» **Action item**
The answer should hold exactly the lines of the entries below from the one containing "Passiflore Victoria: 1" through the last line, both included.

(Records from a data source)

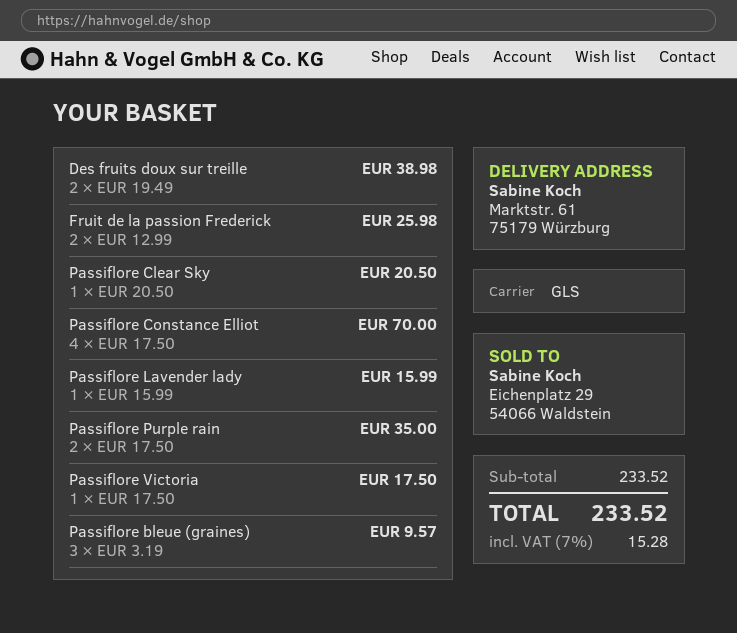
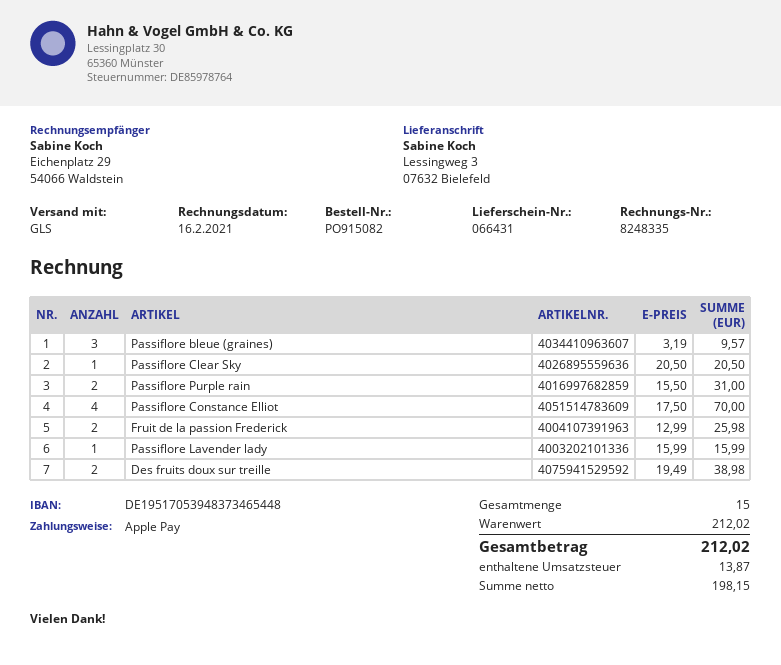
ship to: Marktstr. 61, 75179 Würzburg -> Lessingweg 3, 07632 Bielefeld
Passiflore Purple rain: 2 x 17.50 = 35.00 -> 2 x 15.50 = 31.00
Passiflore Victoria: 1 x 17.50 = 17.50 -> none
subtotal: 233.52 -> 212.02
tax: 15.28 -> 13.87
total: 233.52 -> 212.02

» **Problem solution**
Passiflore Victoria: 1 x 17.50 = 17.50 -> none
subtotal: 233.52 -> 212.02
tax: 15.28 -> 13.87
total: 233.52 -> 212.02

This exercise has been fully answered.